Der Anfang wirkt wie eine Postkartenidylle, eine traute Familie die je unterbrochen wird von der häuslichen Gewalt. Die Nachbarn hören zwar Sylvias Schreie und Hilferufe, überhören diese aber großzügig. "Wir sollten uns da besser raushalten!" Und das macht einen als Zuschauer schon wütend, das Motto ist feige sein und wegschauen. Gerade deshalb wirkt "An American Crime" auch wie ein Spiegel der Gesellschaft. Wie oft hört man in den Medien von Fällen bei dem Kinder misshandelt werden, Frauen geschlagen werden und keiner der Nachbarn oder Bekannten will davon gewusst oder gehört haben. Menschen werden auf offener Straße halb tod geschlagen und Leute stehen drum rum und schauen bloß zu. Die Sprung zwischen Realität und Film ist quasi kaum vorhanden. "An American Crime" will aufrütteln und schockieren und das gelingt ihm. Nicht mit blutigen Effekten und Splattereinlagen -die Gewalt an Sylvia geschieht nur im Off-, sondern mit Andeutungen bei dem einem mulmig wird im Magen. So etwas könnte auch in meiner Nachbarschaft passieren...
Das einzige was man dem Film wirklich negativ berechnen kann, ist die Tatsache, dass der Film keinen wirklichen Spannungsbogen besitzt. Spannung kommt eher vereinzelt auf.

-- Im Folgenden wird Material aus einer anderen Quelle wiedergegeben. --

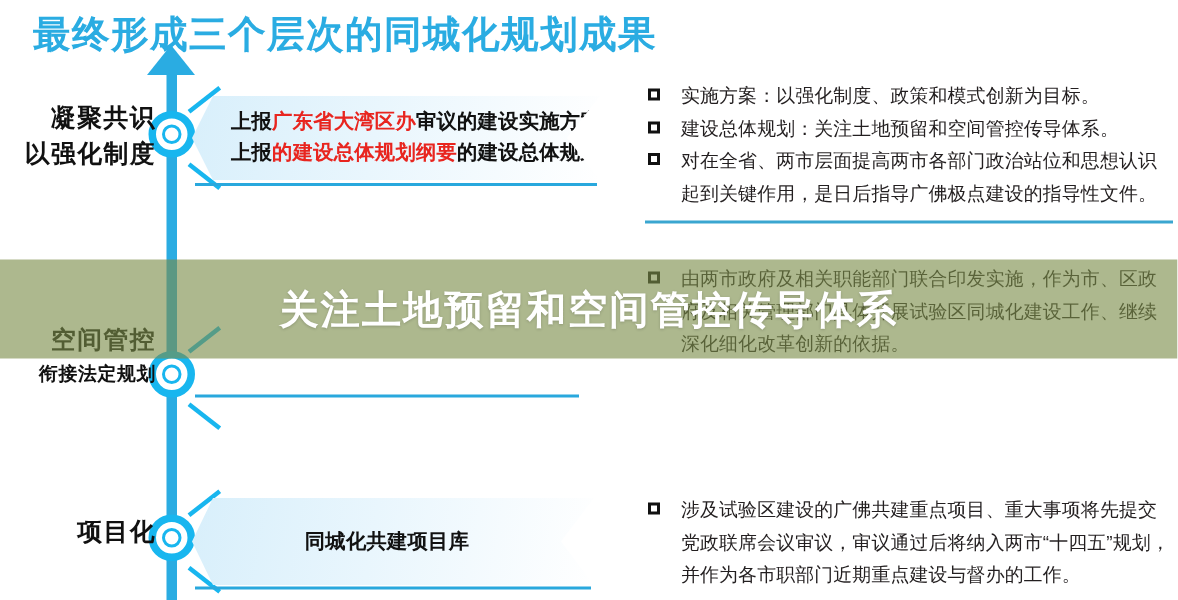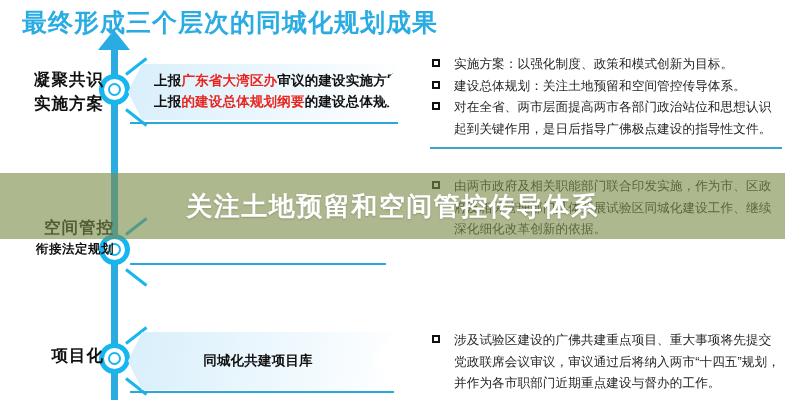--- a/index.html
+++ b/index.html
@@ -68,21 +68,21 @@
 
   
   .side { position:absolute; left:0; width:104px; text-align:right; }
   .side .big {
     font-size:16.5px; font-weight:bold; color:#111; line-height:1.45; letter-spacing:1px;
   }
   .side .small {
     font-size:12.5px; font-weight:bold; color:#111; line-height:1.5; letter-spacing:.5px;
   }
   .side1 { top:68px; }
-  .side2 { top:216px;margin-left:10px; }
+  .side2 { top:216px; }
   .side3 { top:344px; }
 
   
   .bullets { position:absolute; left:432px; width:348px; }
   .bullets li {
     list-style:none; position:relative; padding-left:22px;
     font-size:12.6px; line-height:1.72; color:#231f20; letter-spacing:.1px;
   }
   .bullets li .sq {
     position:absolute; left:0; top:5px; width:8px; height:8px;
@@ -123,21 +123,21 @@
 
   <div class="spoke" style="left:126px; top:73px; width:26px; transform:rotate(-38deg);"></div>
   <div class="spoke" style="left:126px; top:108px; width:26px; transform:rotate(38deg);"></div>
   <div class="spoke" style="left:126px; top:233px; width:26px; transform:rotate(-38deg);"></div>
   <div class="spoke" style="left:126px; top:268px; width:26px; transform:rotate(38deg);"></div>
   <div class="spoke" style="left:126px; top:342px; width:26px; transform:rotate(-38deg);"></div>
   <div class="spoke" style="left:126px; top:377px; width:26px; transform:rotate(38deg);"></div>
 
   <div class="side side1">
     <div class="big">凝聚共识</div>
-    <div class="big">实施方案</div>
+    <div class="big">以强化制度</div>
   </div>
   <div class="card card1">
     <div class="line"><span>上报</span><span class="hl">广东省大湾区办</span><span>审议的建设实施方案</span></div>
     <div class="line"><span>上报</span><span class="hl">的建设总体规划纲要</span><span>的建设总体规划纲要</span></div>
   </div>
   <div class="card-underline cu1"></div>
   <ul class="bullets b1">
     <li><span class="sq"></span><span>实施方案：以强化制度、政策和模式创新为目标。</span></li>
     <li><span class="sq"></span><span>建设总体规划：关注土地预留和空间管控传导体系。</span></li>
     <li><span class="sq"></span><span>对在全省、两市层面提高两市各部门政治站位和思想认识起到关键作用，是日后指导广佛极点建设的指导性文件。</span></li>

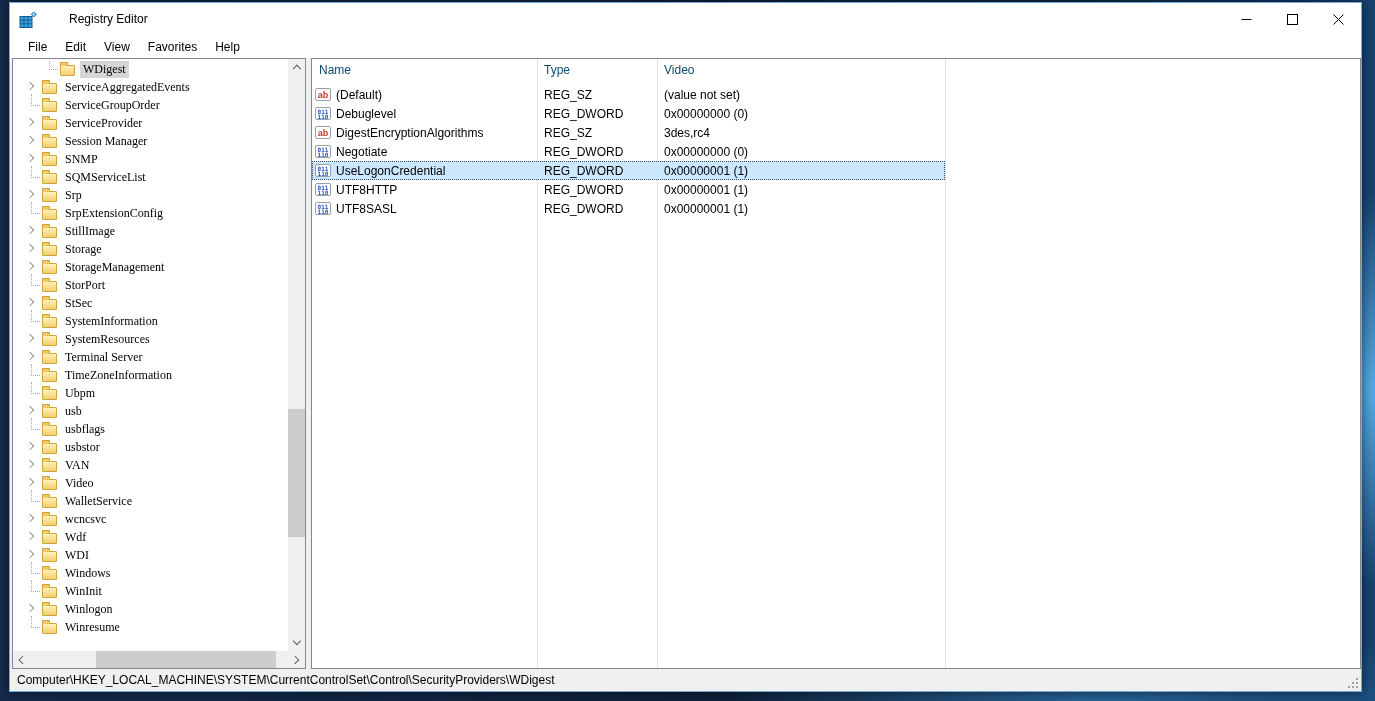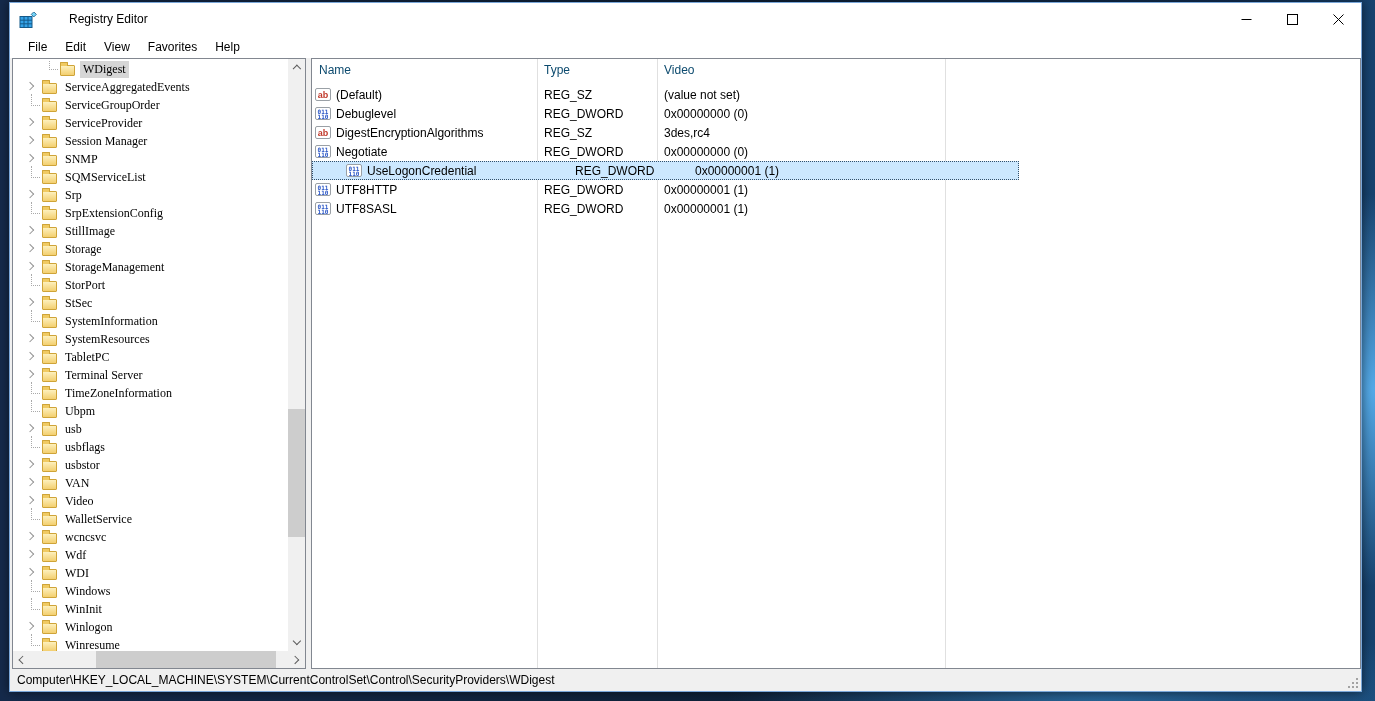--- a/index.html
+++ b/index.html
@@ -58,21 +58,21 @@
   
   .list-pane {
     position:absolute; left:301px; top:55px; width:1050px; height:611px;
     background:#fff; border:1px solid #828790; overflow:hidden;
   }
   .col-line { position:absolute; top:0; width:1px; height:609px; background:#e0e0e0; }
   .list-header { position:absolute; left:0; top:0; width:100%; height:24px; display:flex; }
   .hcell { padding:4px 0 0 7px; font-size:12px; color:#0c4a6e; }
   .rows { position:absolute; left:0; top:26px; width:100%; }
   .vrow { height:19px; display:flex; align-items:center; }
-  .vrow.sel { width:707px; background:#cce8ff; outline:1px dotted #33506b; outline-offset:-1px;padding-left:31px; }
+  .vrow.sel { width:633px; background:#cce8ff; outline:1px dotted #33506b; outline-offset:-1px; }
   .c-name { width:225px; flex:0 0 225px; display:flex; align-items:center; padding-left:3px; overflow:hidden; }
   .c-type { width:120px; flex:0 0 120px; padding-left:7px; }
   .c-data { padding-left:7px;text-align:center; }
   .vicon { width:16px; height:13px; flex:0 0 16px; margin-right:5px; background:#fff;
     border:1px solid #9aa0a6; border-radius:2px; text-align:center; overflow:hidden; }
   .vicon .ab { font:bold 9px/12px "Liberation Sans",sans-serif; color:#c0392b; display:block; }
   .vicon b { display:block; font:bold 6px/5px "DejaVu Sans Mono",monospace; color:#2a56c6; margin-top:1px; }
   .vicon b + b { margin-top:0; }
   
   .statusbar { position:absolute; left:0; bottom:0; width:100%; height:21px; background:#f0f0f0; }
@@ -226,27 +226,20 @@
             <i class="tchev"></i>
           </span>
           <span class="folder"></span>
           <span class="tlabel">SystemResources</span>
         </div>
         <div class="tree-item">
           <span class="chev-slot">
             <i class="tchev"></i>
           </span>
           <span class="folder"></span>
-          <span class="tlabel">TabletPC</span>
-        </div>
-        <div class="tree-item">
-          <span class="chev-slot">
-            <i class="tchev"></i>
-          </span>
-          <span class="folder"></span>
           <span class="tlabel">Terminal Server</span>
         </div>
         <div class="tree-item">
           <span class="chev-slot elbow"></span>
           <span class="folder"></span>
           <span class="tlabel">TimeZoneInformation</span>
         </div>
         <div class="tree-item">
           <span class="chev-slot elbow"></span>
           <span class="folder"></span>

Fazit: Glaubwürdige Charaktere, eine wirklich gute Story und eine begnadet agierende Ellen Page machen "An American Crime" zu einer wahren Dramaperle und eine Odyssee des Leidens. Aber er ist wahrlich nichts für schwache Gemüter.
Wertung: 8,2/10
Topfilmzitat: Sylvia: "Revenant Bill hat einmal gesagt: Egal in welcher Situation, Gott verfolgt stets einen Plan... Ich versuche immer noch herauszufinden, was sein Plan war."